Would You Rather Go to Court or Eat Dinner?

It's Just Dinner
Hermiston Police Chief Jason Edmiston hopes a new program will keep first-time juvenile offenders from repreating their mistakes.

It’s just dinner – no biggie. The idea is simple, but the ramifications could be huge.

A local partnership is adding another tool to the Community Accountability Board designed to keep young, first-time offenders from getting caught up in the criminal justice system – It’s Just Dinner.

The idea is for a mentor to have dinner with an at-risk juvenile and his or her parents to help resolve problems that may be causing the juvenile to get into trouble. The mentor can point out available resources as well as get the parents and their child to talk about issues that may be troubling the youth. The parents and child are left with a message: This is your one chance to clean up your act.
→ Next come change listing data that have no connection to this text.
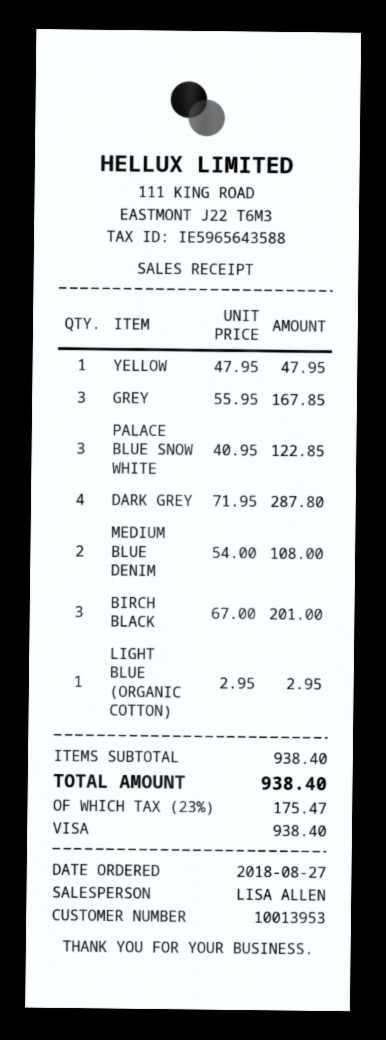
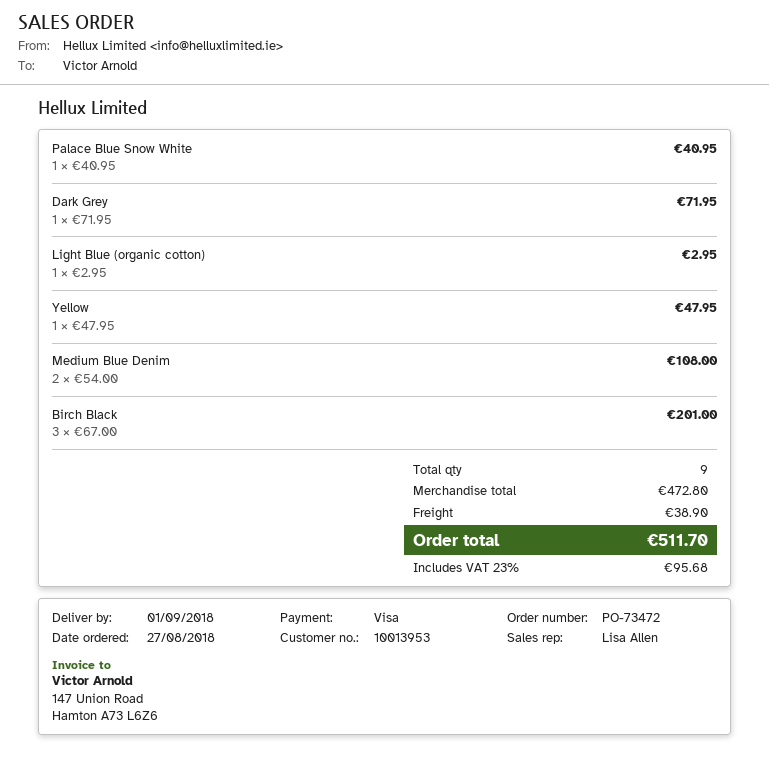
GREY: 3 x 55.95 = 167.85 -> none
PALACE BLUE SNOW WHITE: 3 x 40.95 = 122.85 -> 1 x 40.95 = 40.95
DARK GREY: 4 x 71.95 = 287.80 -> 1 x 71.95 = 71.95
subtotal: 938.40 -> 472.80
shipping: none -> 38.90
tax: 23% = 175.47 -> 23% = 95.68
total: 938.40 -> 511.70

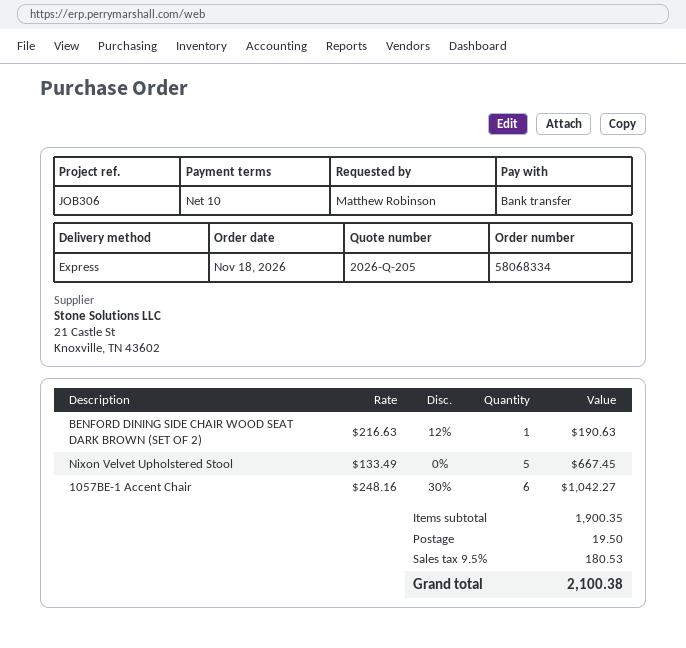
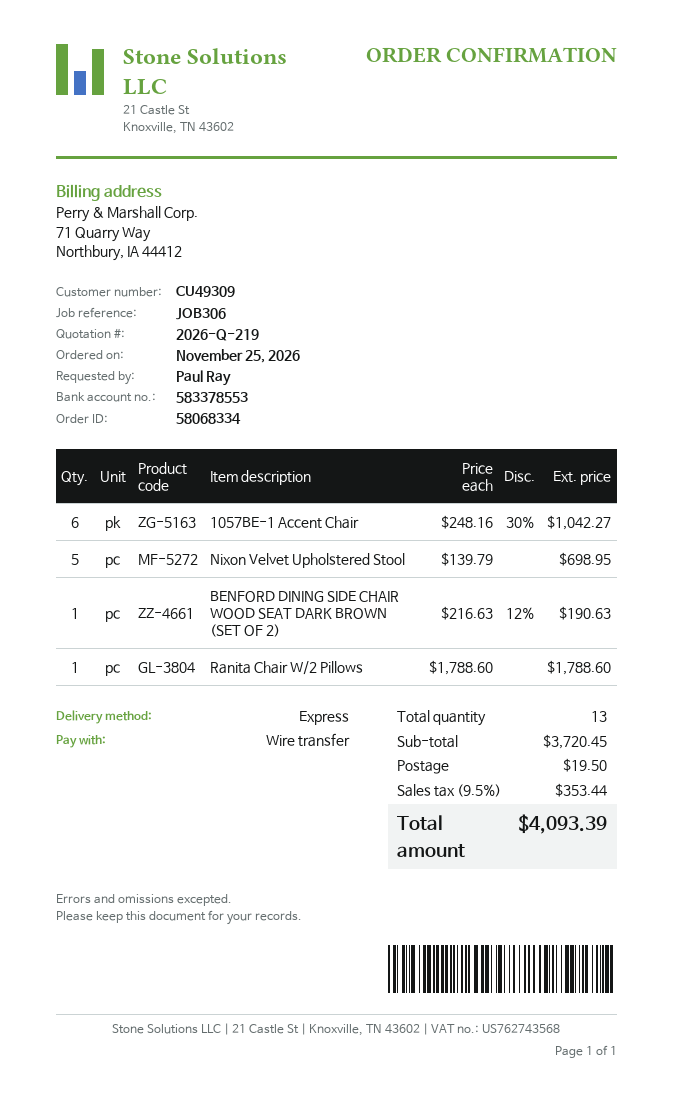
quote number: 2026-Q-205 -> 2026-Q-219
order date: 2026-11-18 -> 2026-11-25
ordered by: Matthew Robinson -> Paul Ray
Nixon Velvet Upholstered Stool: 5 x 133.49 = 667.45 -> 5 x 139.79 = 698.95
Ranita Chair W/2 Pillows: none -> 1 x 1788.60 = 1788.60
subtotal: 1900.35 -> 3720.45
tax: 9.5% = 180.53 -> 9.5% = 353.44
total: 2100.38 -> 4093.39

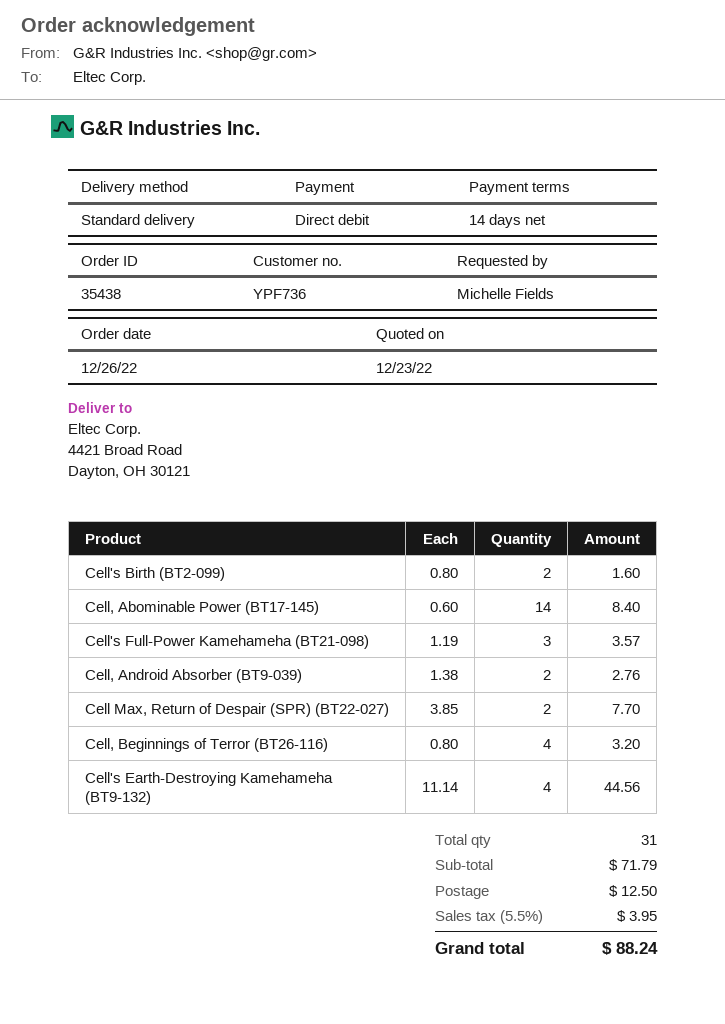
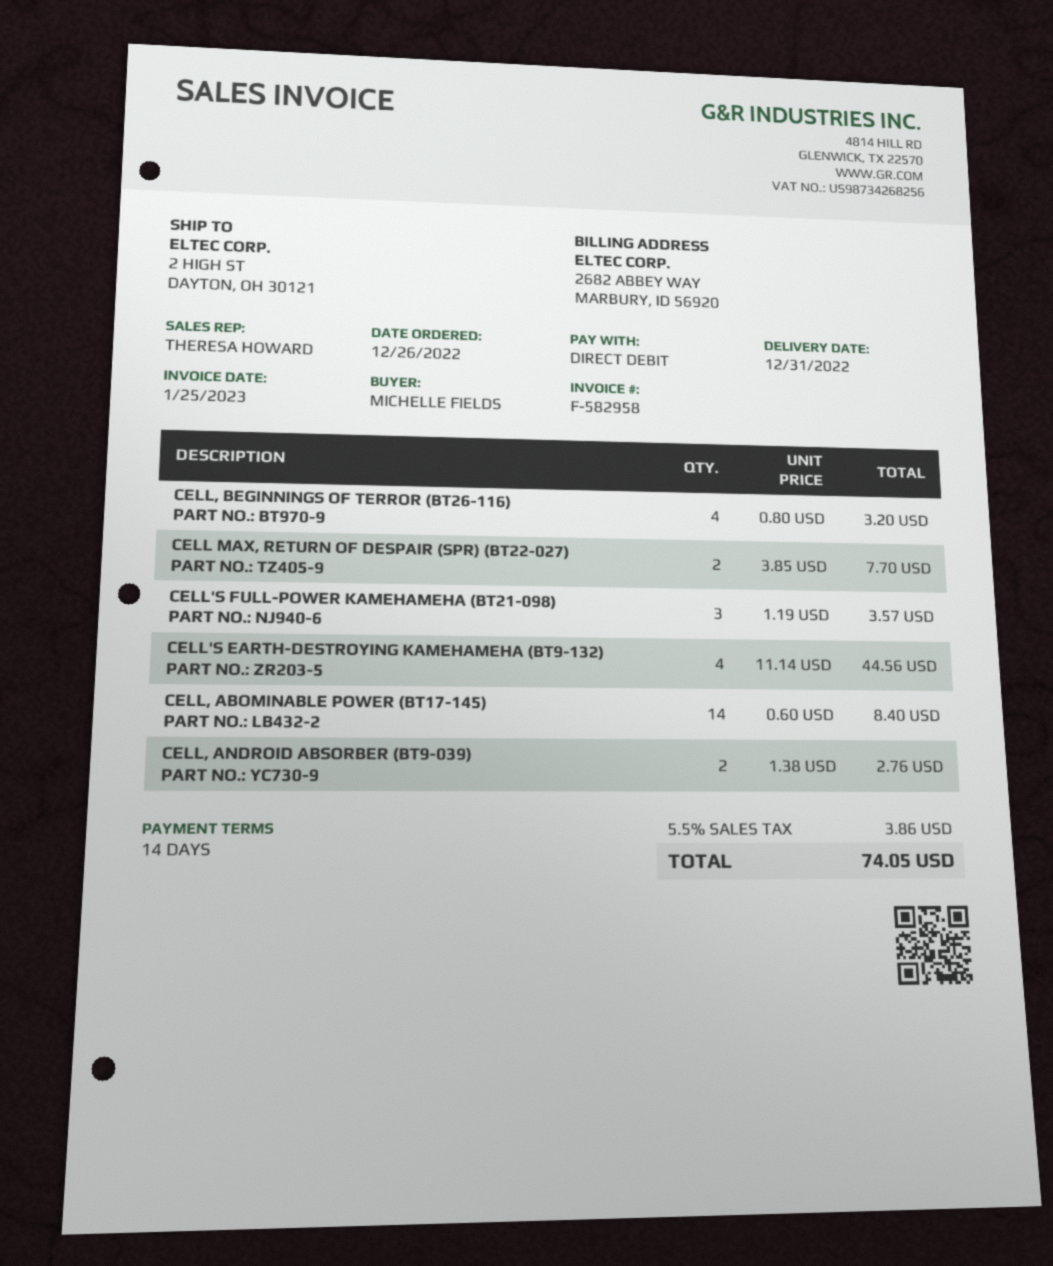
ship to: 4421 Broad Road, Dayton, OH 30121 -> 2 HIGH ST, DAYTON, OH 30121
Cell's Birth (BT2-099): 2 x 0.80 = 1.60 -> none
shipping: 12.50 -> none
tax: 5.5% = 3.95 -> 5.5% = 3.86
total: 88.24 -> 74.05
Play your cards right and you’ll have a clean record. Mess up again and you’ll end up in court facing a judge.

Hermiston Police Chief Jason Edmiston got the idea from a similar program in Portland – It’s Just Lunch. That program is geared toward African American men 18 and older and it has had great success in decreasing the crime rate among that demographic in Portland.

Edmiston thought a similar program would work in Hermiston, but he wanted to target a younger demographic.

“I felt if we waited until the kid is 18, we’ve missed the ball,” Edmiston said. The It’s Just Dinner program will be funded by $10,000 contributions each from the Hermiston Police Department, the Hermiston Fire Department and the Hermiston School District. The money will fund a services coordinator position to be filled by Terry Cummings, the HPD chaplain who recently retired as pastor of the Hermiston Church of the Nazarene.

Cummings will oversee the recruitment of volunteers to serve as mentors. The mentor will then provide a free dinner to a juvenile and his or her parents with the hope that it will serve as a wake-up call to the family. It will be yet another tool available to the Community Accountability Board or CAB. The idea behind the CAB is to take first-time juvenile offenders out of the criminal justice system and put them into a diversion program while still holding them accountable for their offenses.

The CAB consists of five members: Karen Sherman and Maria Durón, both appointed by the Hermiston School District; Manuel Gutierrez and Doug Primmer, members of the Hermiston City Council; and at-large member Mysty Boyd, appointed jointly by the school district and city council. Erica Sandoval, crime prevention officer with the HPD, is the board’s administrator.

In order to be eligible for the CAB’s diversion program, an offender has to be 18 or younger, charged with a misdemeanor or lesser violation, and be a first-time offender. The juvenile and a parent or guardian must also agree to take part in the program. The board has the authority to hand out community service, order the offender to write a letter of apology, undergo counseling, become part of a mentoring program and, in some cases, pay restitution.

And starting in January, it can add the It’s Just Dinner program to its arsenal. Statistics from the Hermiston Police Department show the CAB is having an impact on juvenile crime. According to the HPD, total juvenile offenses dropped from 879 in 2011 to 775 in 2012 – an 11.83 percent decrease, and a 27.5 percent drop from 2007’s figure of 1,069 (2008 was the first year of the CAB in Hermiston).

Edmiston said juveniles who have taken part in the CAB have appreciated the efforts made to get them back on the right track.

“To this day, Erica (Sandoval) has kids she worked with back in 2008 come up to her and thank her for helping them,” Edmiston said.